*EXERCISE OBJECTIVE:*
Select every line below containing the word "before".

★ ★ ★ ★ ★

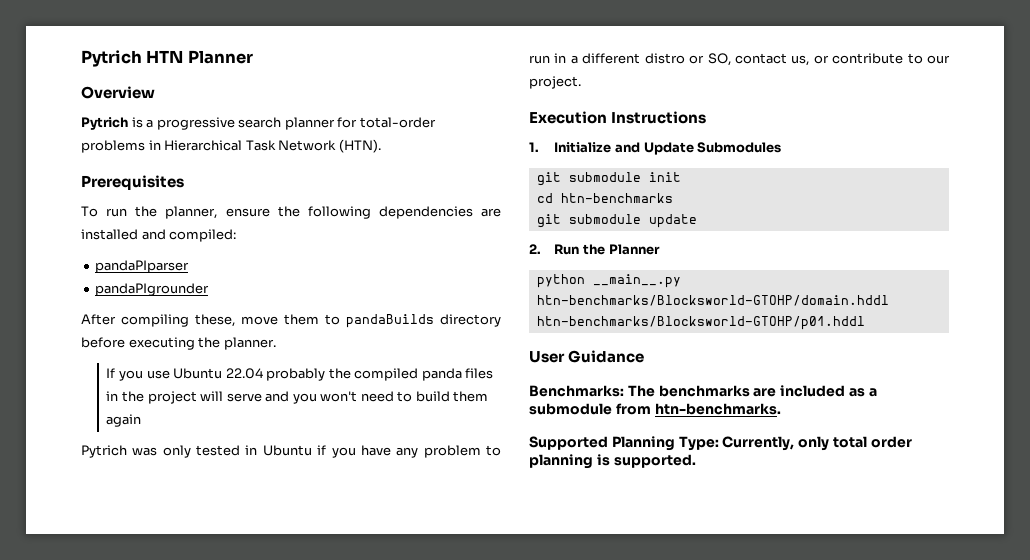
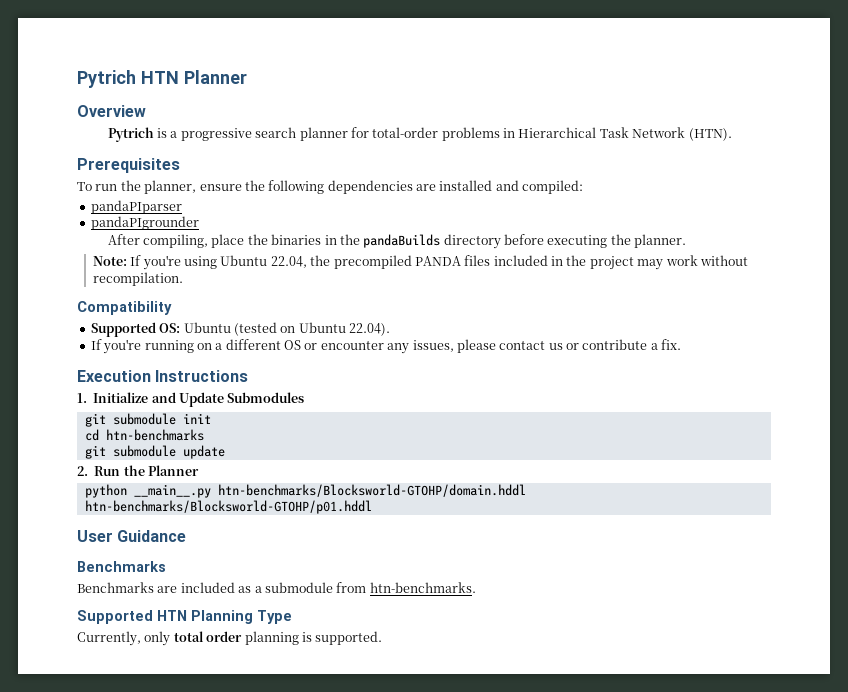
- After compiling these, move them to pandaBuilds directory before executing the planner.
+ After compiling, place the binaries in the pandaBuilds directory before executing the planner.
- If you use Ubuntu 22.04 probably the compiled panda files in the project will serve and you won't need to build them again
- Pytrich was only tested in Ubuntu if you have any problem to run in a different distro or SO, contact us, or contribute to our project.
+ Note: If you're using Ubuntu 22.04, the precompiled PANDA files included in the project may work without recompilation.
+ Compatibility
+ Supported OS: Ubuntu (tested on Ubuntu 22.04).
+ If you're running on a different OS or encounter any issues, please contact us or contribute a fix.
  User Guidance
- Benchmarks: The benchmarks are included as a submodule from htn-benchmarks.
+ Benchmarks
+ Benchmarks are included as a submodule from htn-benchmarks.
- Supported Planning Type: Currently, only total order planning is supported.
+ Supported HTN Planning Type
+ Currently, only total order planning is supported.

★ ★ ★ ★ ★

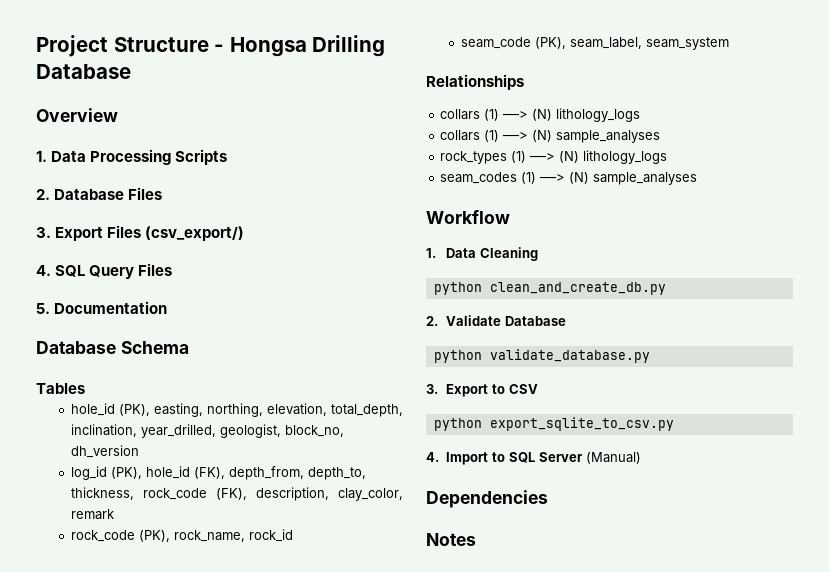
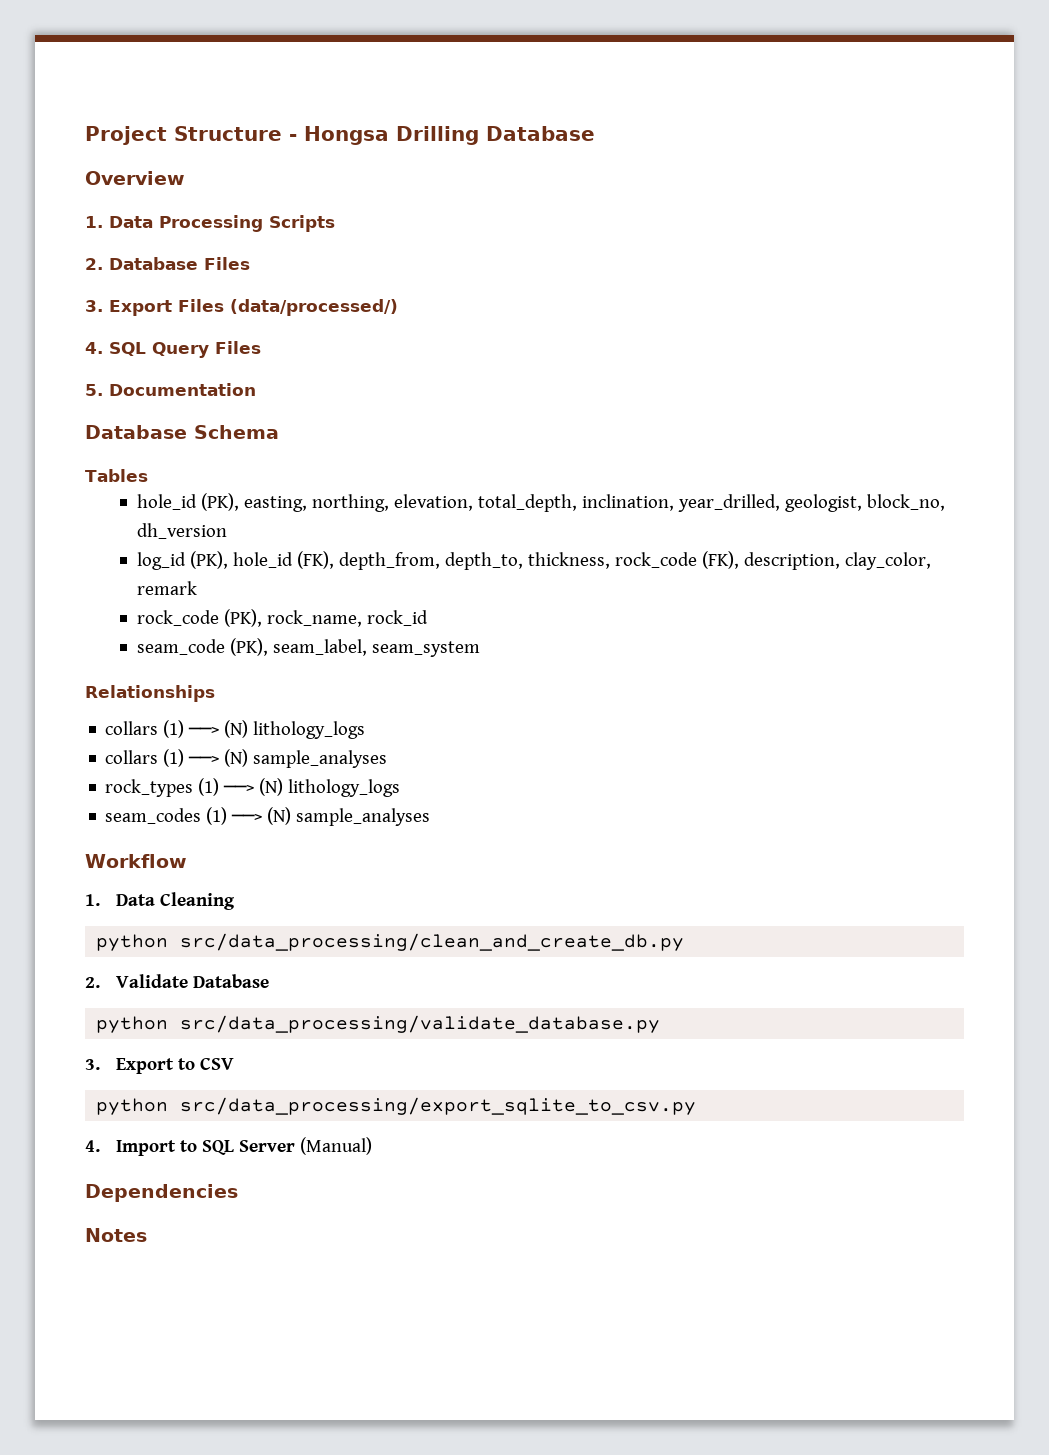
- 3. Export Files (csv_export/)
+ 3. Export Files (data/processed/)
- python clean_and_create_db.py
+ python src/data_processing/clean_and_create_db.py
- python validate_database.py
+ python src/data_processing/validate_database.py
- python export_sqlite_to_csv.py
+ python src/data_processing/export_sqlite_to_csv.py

★ ★ ★ ★ ★

*WRITTEN REPLY:*
- After compiling these, move them to pandaBuilds directory before executing the planner.
+ After compiling, place the binaries in the pandaBuilds directory before executing the planner.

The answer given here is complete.